Categories of Special Interest

Artistic, Historical, Social


Previous Name

Queen's Square


Original Use

Park


In Use As

Park


Date

1835 - 1840


Coordinates

317127, 233998


Date Recorded

14/04/2015


Date Updated

--/--/--


Description

Garden, begun 1838, on a rectangular plan with cast-iron railings to perimeter centred on polished pink granite fluted cylindrical piers supporting cast-iron double gates. Restored, 1996-8. Set in residential square.

Appraisal

Pearse Square owes its origins to the builder and carpenter Peter Martin (d. 1861) who set about developing a residential square in 1838: the square was one of many contemporary developments named in honour of the recently enthroned Queen Victoria (1819-1901).

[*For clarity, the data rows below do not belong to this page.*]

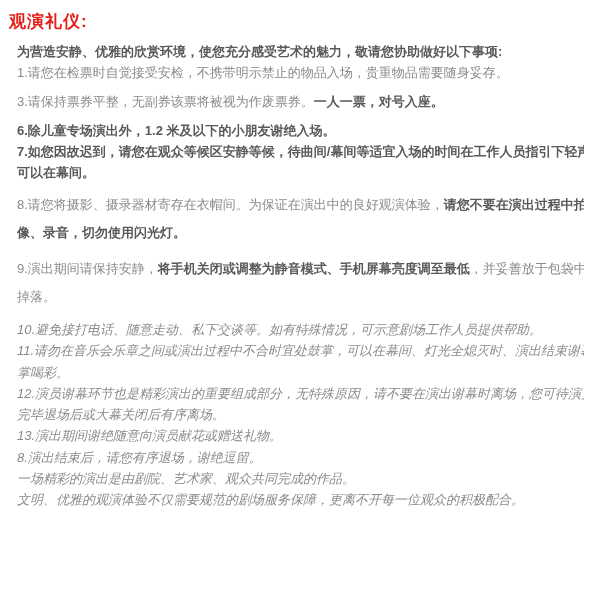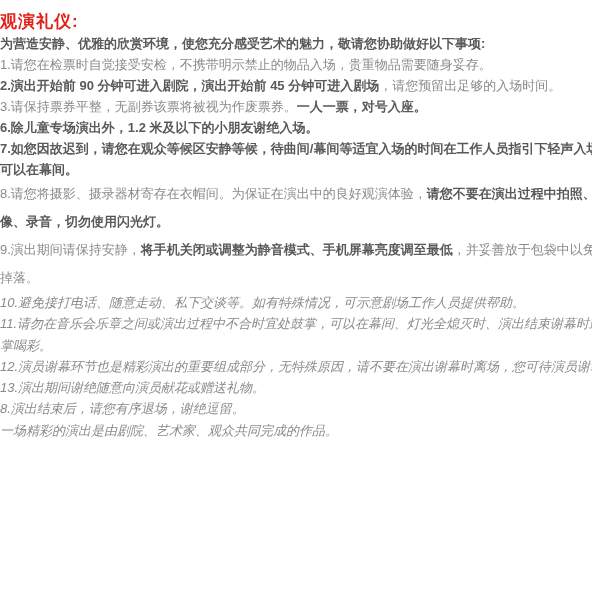--- a/index.html
+++ b/index.html
@@ -12,7 +12,7 @@
     font-family: "Liberation Sans", sans-serif;
   }
   .wrap {
-    padding: 11px 8px 0 0;
+    padding: 11px 8px 0 9px;
     box-sizing: border-box;
     width: 600px;
   }

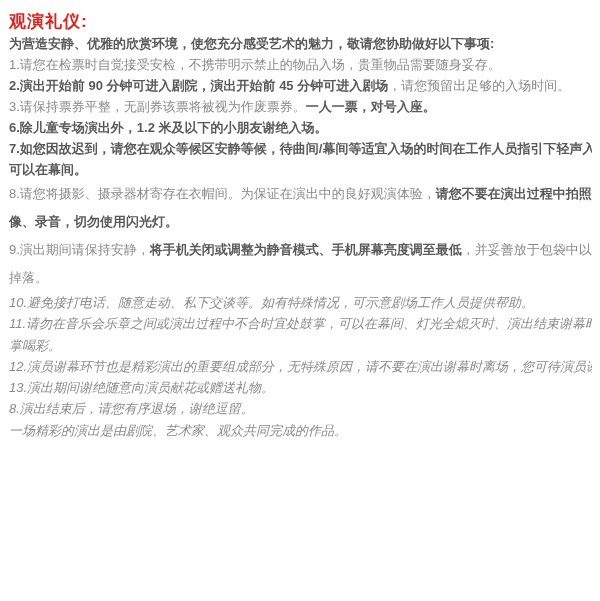--- a/index.html
+++ b/index.html
@@ -25,7 +25,7 @@
     margin: 0;
   }
   p.para {
-    margin: 0;
+    margin: 8px;
     font-size: 13px;
     font-weight: normal;
     color: #8a8a8a;

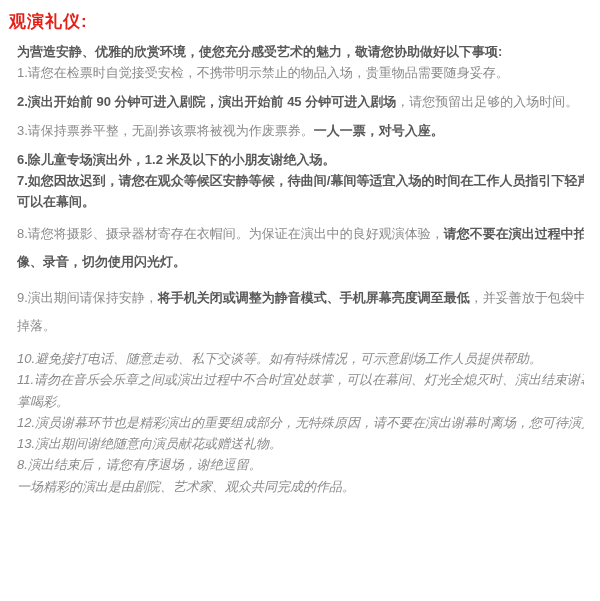--- a/index.html
+++ b/index.html
@@ -61,9 +61,6 @@
         <span class="line"><span class="b">为营造安静、优雅的欣赏环境，使您充分感受艺术的魅力，敬请您协助做好以下事项:</span></span>
         <span class="line"><span>1.请您在检票时自觉接受安检，不携带明示禁止的物品入场，贵重物品需要随身妥存。</span></span>
       </p>
-      <p class="para p-item2">
-        <span class="line"><span class="b">2.演出开始前 90 分钟可进入剧院，演出开始前 45 分钟可进入剧场</span><span>，请您预留出足够的入场时间。</span></span>
-      </p>
       <p class="para p-item3">
         <span class="line"><span>3.请保持票券平整，无副券该票将被视为作废票券。</span><span class="b">一人一票，对号入座。</span></span>
       </p>

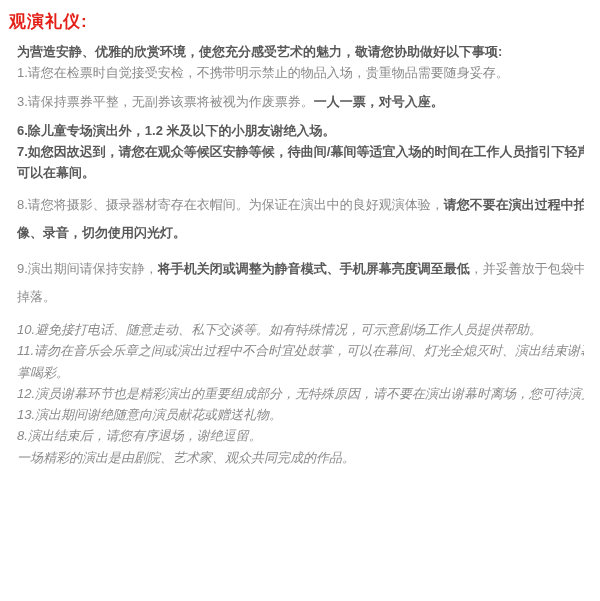--- a/index.html
+++ b/index.html
@@ -82,6 +82,7 @@
         <span class="line"><span>11.请勿在音乐会乐章之间或演出过程中不合时宜处鼓掌，可以在幕间、灯光全熄灭时、演出结束谢幕时鼓</span></span>
         <span class="line"><span>掌喝彩。</span></span>
         <span class="line"><span>12.演员谢幕环节也是精彩演出的重要组成部分，无特殊原因，请不要在演出谢幕时离场，您可待演员谢幕</span></span>
+        <span class="line"><span>完毕退场后或大幕关闭后有序离场。</span></span>
         <span class="line"><span>13.演出期间谢绝随意向演员献花或赠送礼物。</span></span>
         <span class="line"><span>8.演出结束后，请您有序退场，谢绝逗留。</span></span>
         <span class="line"><span>一场精彩的演出是由剧院、艺术家、观众共同完成的作品。</span></span>

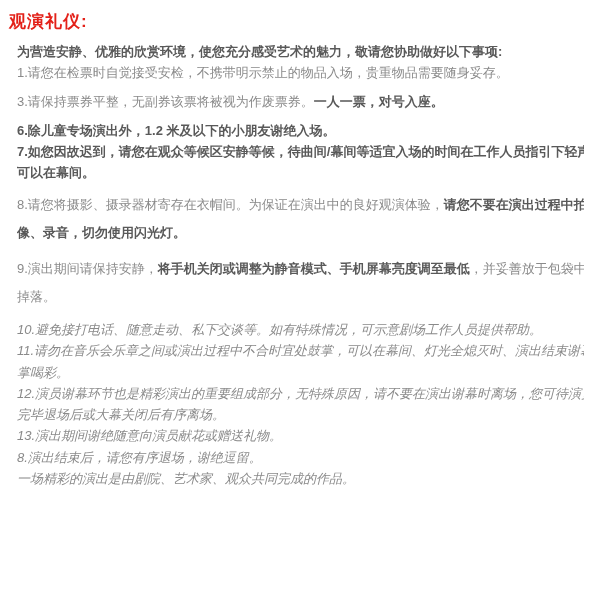--- a/index.html
+++ b/index.html
@@ -86,6 +86,7 @@
         <span class="line"><span>13.演出期间谢绝随意向演员献花或赠送礼物。</span></span>
         <span class="line"><span>8.演出结束后，请您有序退场，谢绝逗留。</span></span>
         <span class="line"><span>一场精彩的演出是由剧院、艺术家、观众共同完成的作品。</span></span>
+        <span class="line"><span>文明、优雅的观演体验不仅需要规范的剧场服务保障，更离不开每一位观众的积极配合。</span></span>
       </p>
     </div>
 </div>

The first edition Ordnance Survey, published in 1843, shows incomplete terraces on either side of a green named "Queen [sic] Square"; the Ordnance Survey City of Dublin Sheet 22, published in 1847, illustrates the progress made to Queen's Square with the garden landscaped as a cruciform parterre converging on a circular flower bed; the Ordnance Survey City of Dublin Sheet 22, published in 1864, shows that the short cul-de-sac in the north-western corner of the square had by then been completed but its opposite number in the north-eastern corner was still a greenfield site: it was ultimately used as a coal yard by the Hibernian Gas Company. The garden, previously reserved for the exclusive use of the residents of the square, was purchased by Dublin Corporation, relandscaped as a pleasure garden with a bandstand at its centre, and opened to the public on the 23rd April 1889. The garden was renamed in honour of Patrick Pearse (1879-1916) in 1926: the street onto which it fronts, previously Great Brunswick Street, was similarly renamed two years earlier. A restoration (1996-8) by Dublin City Council saw a version of the original cruciform parterre reinstated; cast-iron benches with fruit and rabbit motifs repaired; and a new centrepiece in the form of a semi-abstract bronze sculpture called "Harmony" (1998) by Sandra Bell (b. 1954). Pearse Square remains an oasis of calm in a bustling urban setting.